About this task:
When writing out the entries below, keep only the lines from the line with "Finite state machine" to the line with "are always welcome.", both included, exactly as they are, and leave the pictures aside.

Source data:
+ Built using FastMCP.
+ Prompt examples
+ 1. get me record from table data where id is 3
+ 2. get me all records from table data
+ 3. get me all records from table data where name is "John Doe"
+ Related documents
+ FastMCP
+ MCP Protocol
* * *
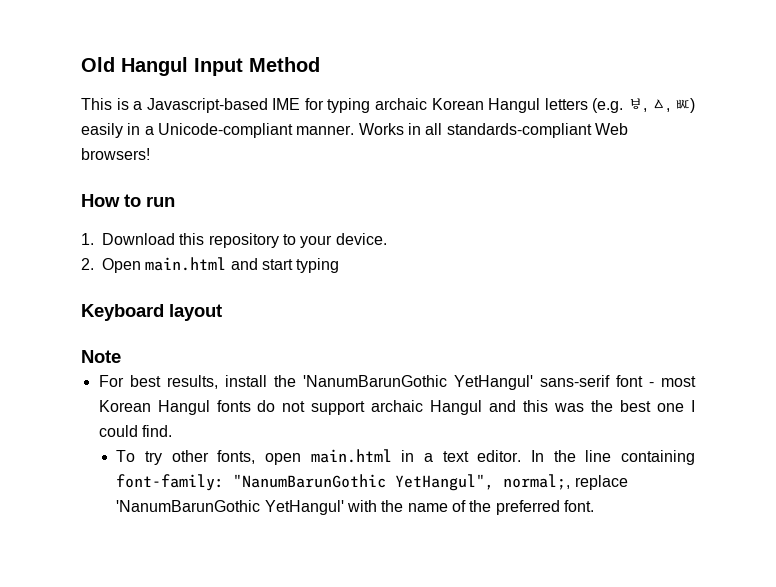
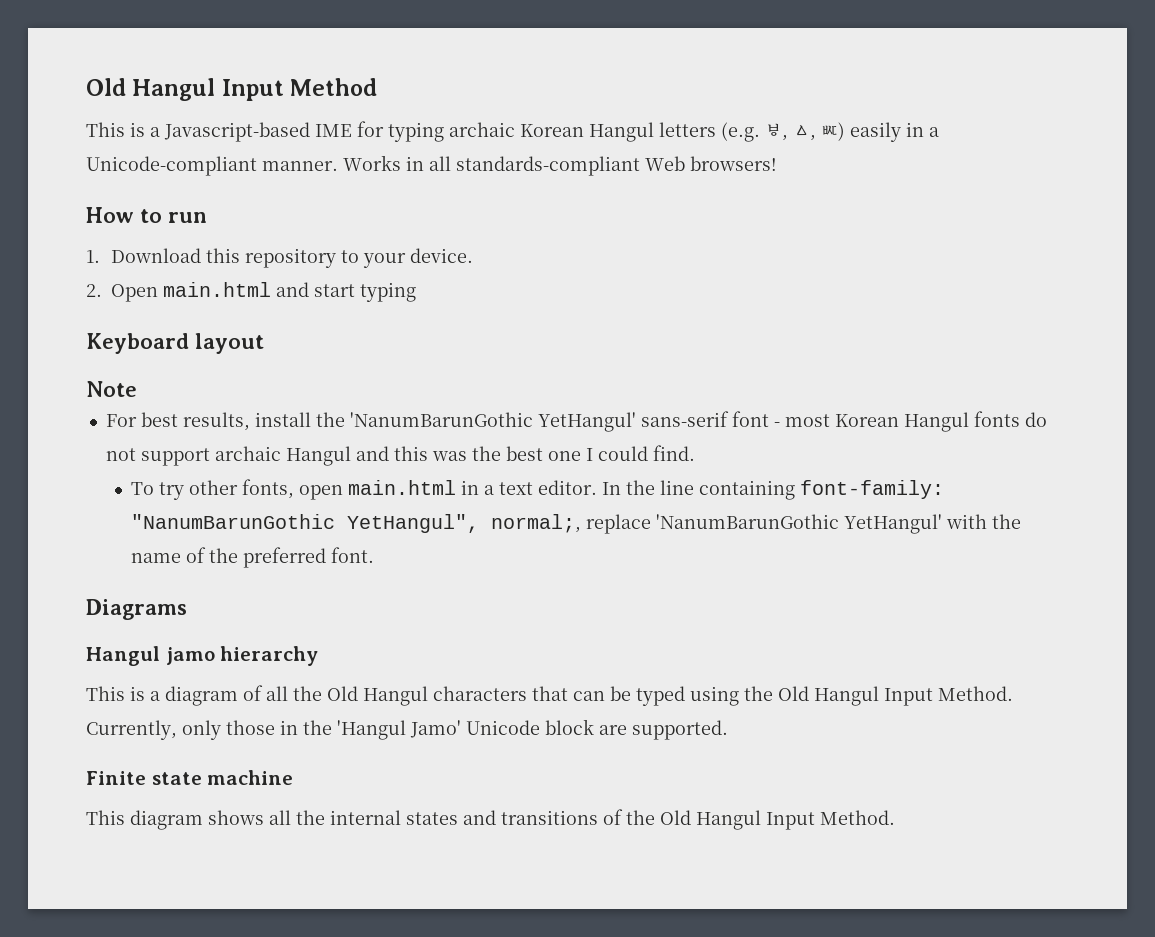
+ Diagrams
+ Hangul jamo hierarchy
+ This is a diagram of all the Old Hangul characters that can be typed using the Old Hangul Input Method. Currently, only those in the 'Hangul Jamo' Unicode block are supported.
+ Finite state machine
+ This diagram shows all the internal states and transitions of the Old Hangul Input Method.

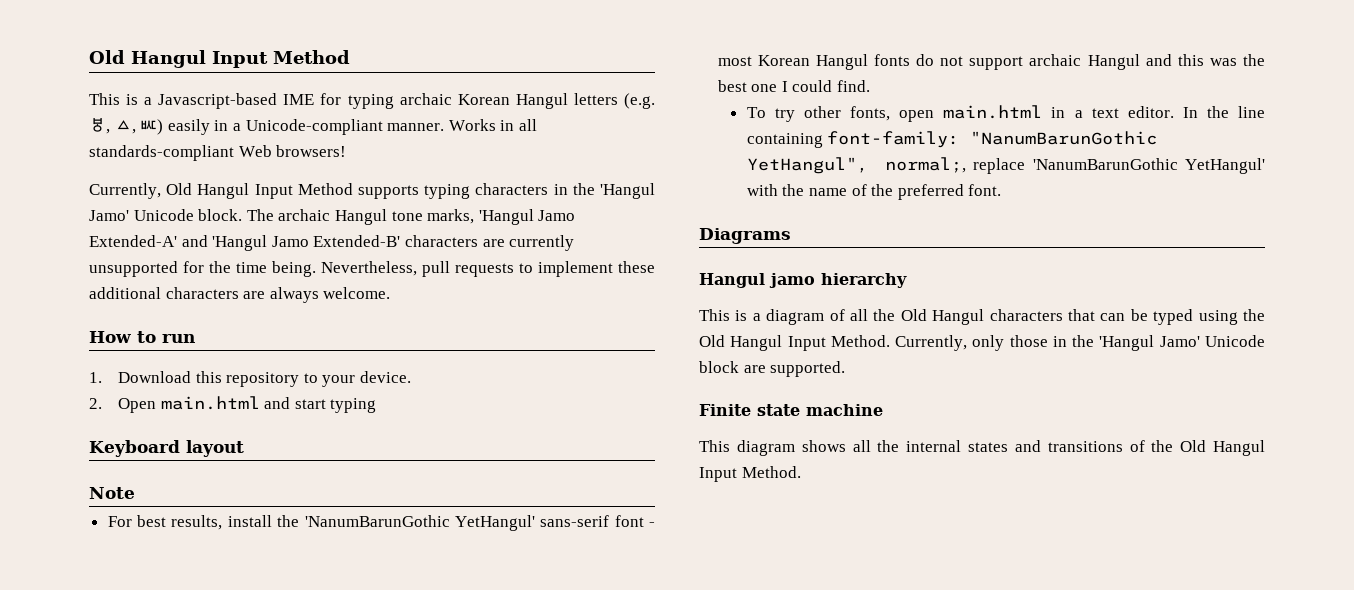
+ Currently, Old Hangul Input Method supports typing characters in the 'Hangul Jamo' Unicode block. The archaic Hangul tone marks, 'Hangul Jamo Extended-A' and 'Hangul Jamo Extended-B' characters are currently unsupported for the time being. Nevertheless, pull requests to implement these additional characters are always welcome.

Written answer:
+ Finite state machine
+ This diagram shows all the internal states and transitions of the Old Hangul Input Method.

+ Currently, Old Hangul Input Method supports typing characters in the 'Hangul Jamo' Unicode block. The archaic Hangul tone marks, 'Hangul Jamo Extended-A' and 'Hangul Jamo Extended-B' characters are currently unsupported for the time being. Nevertheless, pull requests to implement these additional characters are always welcome.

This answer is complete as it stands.